1. Read through Chapter 7 at least twice

2. It’s a big chapter which is why we’ve got 2 weeks with it, but pay attention to things like grep, sed, awk, etc…

3. Here’s a fasta file (Assignment_6_File_1.fasta.gz) you should download into an appropriate place in your Assignment_6 project directory and uncompress it.

4. I need you to convert that file into tabular format using some combination of the tools you’ve learned. Tabular format looks like the following:

OTU8      TACGGAGGGTGCAAGC...
OTU11     TGGCAGACTAGAGTAT...

The first column is just the OTUID, the second column is just the sequence; one line per sequence

5. Keep track of any steps you take to convert from fasta to that tabular (with two columns) format, and save the new version of the data file as “Assignment_6_File_1.tsv

6. Now, starting from that new tabular file, use paste/awk/sed/etc. to convert it back to standard fasta format. Record all your commands that got the job done.

7. Okay, now download this other fasta file (Assignment_6_File_2.fasta.gz) … get it uncompressed.
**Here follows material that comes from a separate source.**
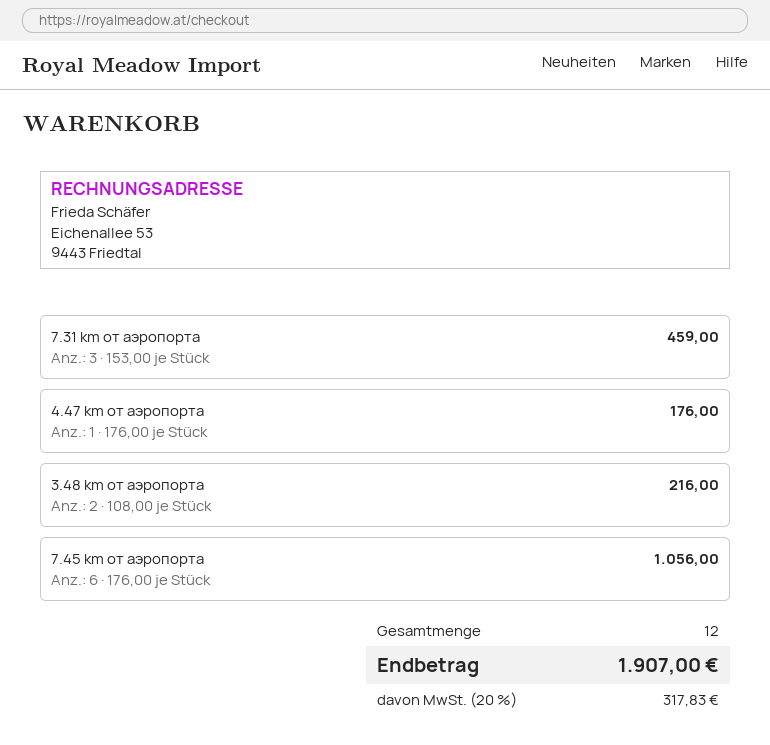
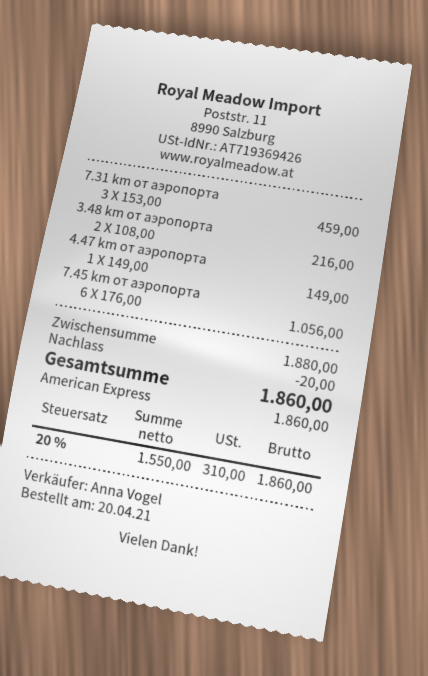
4.47 km от аэропорта: 1 x 176.00 = 176.00 -> 1 x 149.00 = 149.00
discount: none -> 20.00
tax: 20% = 317.83 -> 20% = 310.00
total: 1907.00 -> 1860.00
This file is essentially the same as the first file, but the fasta headers contain taxonomic assignments for each sequence in the format: Kingdom;Phylum;Class;Order;Family;Genus

8. Write a short pipeline to extract an alphabetical list of the unique genera that were identified in the Enterobacteriaceae family

9. Create a tab-separated list consisting of 2 columns:

Column 1 = full taxonomy of all genera found in the Enterobacteriaceae family

Column 2 = the number of times that genus was observed in this file

Example output:  
    >Bacteria;Proteobacteria;Gammaproteobacteria;Enterobacteriales;Enterobacteriaceae;Proteus;  5
    >Bacteria;Proteobacteria;Gammaproteobacteria;Enterobacteriales;Enterobacteriaceae;Tatumella;    6
    >Bacteria;Proteobacteria;Gammaproteobacteria;Enterobacteriales;Enterobacteriaceae;Buttiauxella; 7
    >Bacteria;Proteobacteria;Gammaproteobacteria;Enterobacteriales;Enterobacteriaceae;Escherichia/Shigella; 7

10. Export that list to a new file named “Enterobacteriaceae_Genus_Counts.tsv”


What to turn in:

  • Store a cleaned-up plain-text file that documents the code you used for tasks 3-10
  • Be sure to include comments explaining what is going on in your code

Upload that plain-text file to Canvas. You’ll be graded on completeness, documentation, and readability.